Another meeting occurred in Alliance in August 1860. At that meeting the “friends of freedom” met at the town hall and then formed a procession “with the Alliance Brass Band in front followed by ladies and gentlemen, two-by-two and then buggies and carriages brought up the rear.” After parading around the principal streets of Alliance they ended up at the “Haynes” Grove. It is recorded that the band played as part of the program. However, we will just have to picture that event in our minds.
But a real photo does exist and it came as a surprise to me!
The story of Abraham Lincoln stopping for lunch at the Sourbeck House on his journey from Pittsburgh through Alliance to Cleveland and then to Washington D.C for his inauguration also is acclaimed in Alliance.

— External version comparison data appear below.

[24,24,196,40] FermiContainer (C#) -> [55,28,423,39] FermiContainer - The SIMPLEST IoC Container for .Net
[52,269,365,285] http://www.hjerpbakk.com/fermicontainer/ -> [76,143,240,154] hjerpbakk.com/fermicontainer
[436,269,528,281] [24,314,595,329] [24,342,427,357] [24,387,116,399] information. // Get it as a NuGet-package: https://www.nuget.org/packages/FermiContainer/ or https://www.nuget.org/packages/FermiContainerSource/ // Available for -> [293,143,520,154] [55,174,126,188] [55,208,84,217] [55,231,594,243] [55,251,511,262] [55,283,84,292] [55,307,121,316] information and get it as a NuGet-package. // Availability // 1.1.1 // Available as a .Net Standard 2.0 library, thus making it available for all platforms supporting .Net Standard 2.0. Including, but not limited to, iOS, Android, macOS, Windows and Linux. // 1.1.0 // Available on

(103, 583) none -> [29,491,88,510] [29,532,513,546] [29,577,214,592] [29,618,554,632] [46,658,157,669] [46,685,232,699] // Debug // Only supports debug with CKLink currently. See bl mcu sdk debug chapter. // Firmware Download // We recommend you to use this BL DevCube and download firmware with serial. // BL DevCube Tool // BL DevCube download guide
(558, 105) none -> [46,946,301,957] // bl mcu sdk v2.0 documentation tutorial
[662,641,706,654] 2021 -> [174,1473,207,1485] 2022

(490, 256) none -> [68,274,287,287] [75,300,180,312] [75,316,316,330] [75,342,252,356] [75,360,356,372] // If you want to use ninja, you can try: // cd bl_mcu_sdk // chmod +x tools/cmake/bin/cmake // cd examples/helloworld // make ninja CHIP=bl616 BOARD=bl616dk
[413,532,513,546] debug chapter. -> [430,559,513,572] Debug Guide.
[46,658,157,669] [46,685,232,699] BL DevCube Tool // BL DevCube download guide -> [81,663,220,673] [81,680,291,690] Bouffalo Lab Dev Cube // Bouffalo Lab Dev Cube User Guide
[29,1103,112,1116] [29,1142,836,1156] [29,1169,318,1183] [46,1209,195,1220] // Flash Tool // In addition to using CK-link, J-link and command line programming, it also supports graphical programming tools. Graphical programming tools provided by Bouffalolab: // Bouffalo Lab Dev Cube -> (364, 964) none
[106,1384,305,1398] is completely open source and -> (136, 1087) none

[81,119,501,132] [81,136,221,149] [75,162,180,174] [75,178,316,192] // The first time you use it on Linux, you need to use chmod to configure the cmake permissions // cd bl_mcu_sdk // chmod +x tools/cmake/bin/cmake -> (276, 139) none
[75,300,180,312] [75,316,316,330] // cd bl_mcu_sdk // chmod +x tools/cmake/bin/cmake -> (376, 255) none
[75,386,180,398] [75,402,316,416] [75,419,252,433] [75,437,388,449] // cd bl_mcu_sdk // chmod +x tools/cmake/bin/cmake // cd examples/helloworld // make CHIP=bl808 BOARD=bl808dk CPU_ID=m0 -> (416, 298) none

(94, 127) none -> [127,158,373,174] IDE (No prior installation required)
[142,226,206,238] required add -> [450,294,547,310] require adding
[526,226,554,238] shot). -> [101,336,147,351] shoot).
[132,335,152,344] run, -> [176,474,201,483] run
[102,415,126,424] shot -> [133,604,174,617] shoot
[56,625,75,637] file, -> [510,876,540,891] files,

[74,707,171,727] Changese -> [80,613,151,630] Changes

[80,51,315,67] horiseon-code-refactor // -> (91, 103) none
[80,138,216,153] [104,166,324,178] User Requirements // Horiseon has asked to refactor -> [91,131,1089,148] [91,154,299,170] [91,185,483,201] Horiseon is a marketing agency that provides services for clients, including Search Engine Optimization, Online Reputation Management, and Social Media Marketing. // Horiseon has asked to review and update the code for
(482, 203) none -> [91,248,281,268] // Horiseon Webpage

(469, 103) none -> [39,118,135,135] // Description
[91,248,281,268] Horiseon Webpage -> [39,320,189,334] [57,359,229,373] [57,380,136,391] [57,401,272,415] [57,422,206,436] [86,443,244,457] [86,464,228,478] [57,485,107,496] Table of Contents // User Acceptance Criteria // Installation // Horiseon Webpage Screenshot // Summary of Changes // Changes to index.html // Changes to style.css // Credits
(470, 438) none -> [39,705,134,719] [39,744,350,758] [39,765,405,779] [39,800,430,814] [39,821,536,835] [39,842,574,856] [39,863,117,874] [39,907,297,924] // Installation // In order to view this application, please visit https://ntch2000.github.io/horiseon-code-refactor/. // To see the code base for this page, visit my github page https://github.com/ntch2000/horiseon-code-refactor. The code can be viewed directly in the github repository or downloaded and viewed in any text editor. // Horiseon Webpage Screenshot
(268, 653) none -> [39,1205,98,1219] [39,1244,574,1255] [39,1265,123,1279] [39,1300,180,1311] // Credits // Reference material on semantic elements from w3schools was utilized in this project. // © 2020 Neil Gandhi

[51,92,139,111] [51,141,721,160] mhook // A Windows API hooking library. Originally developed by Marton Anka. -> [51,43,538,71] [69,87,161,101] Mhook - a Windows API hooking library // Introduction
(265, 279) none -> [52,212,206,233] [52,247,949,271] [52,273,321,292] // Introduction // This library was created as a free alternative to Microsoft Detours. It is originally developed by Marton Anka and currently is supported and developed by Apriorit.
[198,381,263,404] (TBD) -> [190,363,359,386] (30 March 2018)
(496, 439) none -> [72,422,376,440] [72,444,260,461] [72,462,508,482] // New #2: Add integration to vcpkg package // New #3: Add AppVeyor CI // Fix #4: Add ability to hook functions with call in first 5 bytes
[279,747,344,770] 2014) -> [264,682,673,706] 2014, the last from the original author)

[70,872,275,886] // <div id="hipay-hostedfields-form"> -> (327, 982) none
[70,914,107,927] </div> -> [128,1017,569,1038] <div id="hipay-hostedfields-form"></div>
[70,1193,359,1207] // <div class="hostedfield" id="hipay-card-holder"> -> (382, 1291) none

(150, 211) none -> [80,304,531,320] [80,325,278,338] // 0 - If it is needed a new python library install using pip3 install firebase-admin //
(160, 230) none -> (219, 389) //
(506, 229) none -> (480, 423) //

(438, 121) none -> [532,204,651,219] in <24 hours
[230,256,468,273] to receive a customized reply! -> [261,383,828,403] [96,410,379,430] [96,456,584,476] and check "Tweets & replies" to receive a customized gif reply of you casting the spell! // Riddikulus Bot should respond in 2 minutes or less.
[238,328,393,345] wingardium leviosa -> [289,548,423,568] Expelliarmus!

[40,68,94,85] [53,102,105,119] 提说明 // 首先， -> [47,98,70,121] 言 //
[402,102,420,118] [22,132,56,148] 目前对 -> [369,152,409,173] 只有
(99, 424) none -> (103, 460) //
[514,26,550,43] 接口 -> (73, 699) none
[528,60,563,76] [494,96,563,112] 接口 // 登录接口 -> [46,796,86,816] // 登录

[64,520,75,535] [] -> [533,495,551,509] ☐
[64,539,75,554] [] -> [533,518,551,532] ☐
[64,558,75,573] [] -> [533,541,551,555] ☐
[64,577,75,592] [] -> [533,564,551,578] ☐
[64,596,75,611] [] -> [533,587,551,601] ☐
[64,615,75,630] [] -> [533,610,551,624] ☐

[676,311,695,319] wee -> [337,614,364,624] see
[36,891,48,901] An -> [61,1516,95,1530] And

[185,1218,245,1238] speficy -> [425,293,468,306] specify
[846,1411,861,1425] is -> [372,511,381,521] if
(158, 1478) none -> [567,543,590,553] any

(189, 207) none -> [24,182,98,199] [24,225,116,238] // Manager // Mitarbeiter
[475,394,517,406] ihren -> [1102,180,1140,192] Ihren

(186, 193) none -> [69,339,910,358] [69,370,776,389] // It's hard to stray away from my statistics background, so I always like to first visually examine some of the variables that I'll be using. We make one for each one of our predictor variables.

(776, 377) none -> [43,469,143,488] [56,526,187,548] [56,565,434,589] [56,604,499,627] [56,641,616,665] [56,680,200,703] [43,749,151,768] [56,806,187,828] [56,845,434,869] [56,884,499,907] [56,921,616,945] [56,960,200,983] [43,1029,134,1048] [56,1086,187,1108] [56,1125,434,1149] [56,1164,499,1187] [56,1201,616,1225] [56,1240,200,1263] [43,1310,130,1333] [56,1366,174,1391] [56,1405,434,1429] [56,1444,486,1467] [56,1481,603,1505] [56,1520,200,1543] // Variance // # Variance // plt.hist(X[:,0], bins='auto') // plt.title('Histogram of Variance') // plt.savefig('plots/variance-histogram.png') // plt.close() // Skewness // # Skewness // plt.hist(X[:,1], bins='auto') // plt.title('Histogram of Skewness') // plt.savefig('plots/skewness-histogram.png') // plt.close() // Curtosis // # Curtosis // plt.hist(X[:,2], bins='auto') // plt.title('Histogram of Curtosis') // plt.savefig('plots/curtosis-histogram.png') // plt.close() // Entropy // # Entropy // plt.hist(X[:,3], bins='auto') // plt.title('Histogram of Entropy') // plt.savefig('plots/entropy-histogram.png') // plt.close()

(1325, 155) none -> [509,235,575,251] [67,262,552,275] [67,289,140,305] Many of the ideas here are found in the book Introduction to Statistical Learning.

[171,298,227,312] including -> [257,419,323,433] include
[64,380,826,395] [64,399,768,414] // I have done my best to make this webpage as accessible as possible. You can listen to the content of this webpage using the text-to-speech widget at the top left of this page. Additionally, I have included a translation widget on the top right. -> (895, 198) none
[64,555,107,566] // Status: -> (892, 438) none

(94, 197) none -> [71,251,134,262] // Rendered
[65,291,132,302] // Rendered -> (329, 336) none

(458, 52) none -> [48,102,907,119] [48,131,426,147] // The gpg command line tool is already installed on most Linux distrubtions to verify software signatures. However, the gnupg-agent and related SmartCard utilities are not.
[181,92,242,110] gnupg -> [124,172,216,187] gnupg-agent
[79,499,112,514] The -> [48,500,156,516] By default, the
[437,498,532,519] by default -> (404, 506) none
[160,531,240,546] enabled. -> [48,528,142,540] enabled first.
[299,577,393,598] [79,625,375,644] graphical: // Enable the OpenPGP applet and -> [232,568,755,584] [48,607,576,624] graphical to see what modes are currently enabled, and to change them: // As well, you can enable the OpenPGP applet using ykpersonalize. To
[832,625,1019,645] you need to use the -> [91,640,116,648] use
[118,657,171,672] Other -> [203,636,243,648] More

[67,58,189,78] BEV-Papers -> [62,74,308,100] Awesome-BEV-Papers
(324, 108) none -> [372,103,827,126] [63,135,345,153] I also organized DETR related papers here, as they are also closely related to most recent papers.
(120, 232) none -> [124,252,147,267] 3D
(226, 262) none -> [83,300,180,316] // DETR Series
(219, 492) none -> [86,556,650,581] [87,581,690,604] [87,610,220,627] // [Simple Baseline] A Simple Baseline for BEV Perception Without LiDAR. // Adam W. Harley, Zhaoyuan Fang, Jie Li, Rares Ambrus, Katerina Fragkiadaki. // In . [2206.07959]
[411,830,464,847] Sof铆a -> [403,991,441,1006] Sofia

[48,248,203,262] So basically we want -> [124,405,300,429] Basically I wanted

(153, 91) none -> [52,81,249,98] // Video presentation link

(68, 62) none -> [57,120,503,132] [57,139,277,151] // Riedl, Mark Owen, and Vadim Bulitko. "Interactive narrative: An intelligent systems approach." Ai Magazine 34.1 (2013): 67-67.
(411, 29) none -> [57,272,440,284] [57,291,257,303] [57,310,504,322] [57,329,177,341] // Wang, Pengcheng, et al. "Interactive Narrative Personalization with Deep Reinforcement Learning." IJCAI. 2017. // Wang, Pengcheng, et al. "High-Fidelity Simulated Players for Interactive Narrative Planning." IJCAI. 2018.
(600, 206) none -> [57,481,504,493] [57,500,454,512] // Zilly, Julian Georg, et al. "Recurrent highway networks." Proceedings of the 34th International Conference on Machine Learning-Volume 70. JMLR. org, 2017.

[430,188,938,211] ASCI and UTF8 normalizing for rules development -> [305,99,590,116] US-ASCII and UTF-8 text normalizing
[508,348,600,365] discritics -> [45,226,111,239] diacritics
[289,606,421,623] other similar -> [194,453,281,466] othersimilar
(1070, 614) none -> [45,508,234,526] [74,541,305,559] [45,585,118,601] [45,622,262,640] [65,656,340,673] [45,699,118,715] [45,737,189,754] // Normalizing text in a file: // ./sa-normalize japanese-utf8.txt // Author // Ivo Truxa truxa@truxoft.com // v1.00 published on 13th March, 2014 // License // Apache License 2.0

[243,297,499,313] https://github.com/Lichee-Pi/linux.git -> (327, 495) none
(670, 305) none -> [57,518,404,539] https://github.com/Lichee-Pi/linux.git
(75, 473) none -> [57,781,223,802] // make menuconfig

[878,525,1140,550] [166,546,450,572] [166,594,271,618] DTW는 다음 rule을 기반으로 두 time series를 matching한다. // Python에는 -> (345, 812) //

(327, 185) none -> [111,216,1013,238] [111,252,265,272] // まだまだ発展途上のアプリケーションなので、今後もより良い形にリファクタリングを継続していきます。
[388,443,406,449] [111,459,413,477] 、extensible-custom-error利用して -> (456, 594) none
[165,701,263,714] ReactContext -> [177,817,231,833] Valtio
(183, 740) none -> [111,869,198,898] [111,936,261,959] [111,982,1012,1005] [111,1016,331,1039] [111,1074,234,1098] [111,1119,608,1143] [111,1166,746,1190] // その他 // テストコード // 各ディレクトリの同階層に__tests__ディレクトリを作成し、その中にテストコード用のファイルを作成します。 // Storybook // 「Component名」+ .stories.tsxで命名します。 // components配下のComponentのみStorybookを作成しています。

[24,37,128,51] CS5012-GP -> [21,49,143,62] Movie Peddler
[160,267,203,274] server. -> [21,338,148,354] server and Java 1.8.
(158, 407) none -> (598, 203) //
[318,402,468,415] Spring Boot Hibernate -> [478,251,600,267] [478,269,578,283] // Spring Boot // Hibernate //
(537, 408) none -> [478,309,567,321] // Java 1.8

Might the band have been part of the welcome for Lincoln at this event?
There is no press record of an Alliance band playing at the event. However, support for the Alliance Band playing at the Lincoln visit comes from an article: “An Old Photograph” published in The Alliance Review in 1919. That article states: “S. W. Seacrist is exhibiting a photograph in the latter part of February 1861, showing the Alliance Cornet Band as it appeared upon the occasion of Abraham Lincoln passing through Alliance enroute to Washington to be inaugurated president of the United States.” It mentions that “the picture shows the band men standing in one of T. F. Stanley’s livery wagons.”
It turned out that I had a modern glossy black and white print of that photograph in some items I had been given years earlier.
That short article also lists three men who were in the picture and still living then (1919). They are “Tump” Haines of Detroit, David Johnson of Mount Union, and Mr. Seacrist of Alliance. The only person I can identify in that photo is Haines, third to the left of the bass drummer but in the back row. He stands just behind the bass horn player and has a mustache. Remember that face; you will see it in the next blog. The keen observer will notice that the bass drum has the words “Haines Cornet Band” painted on it. What do you suppose those bandsmen were thinking, having just seen or anticipating seeing Lincoln, when the shutter was clicked?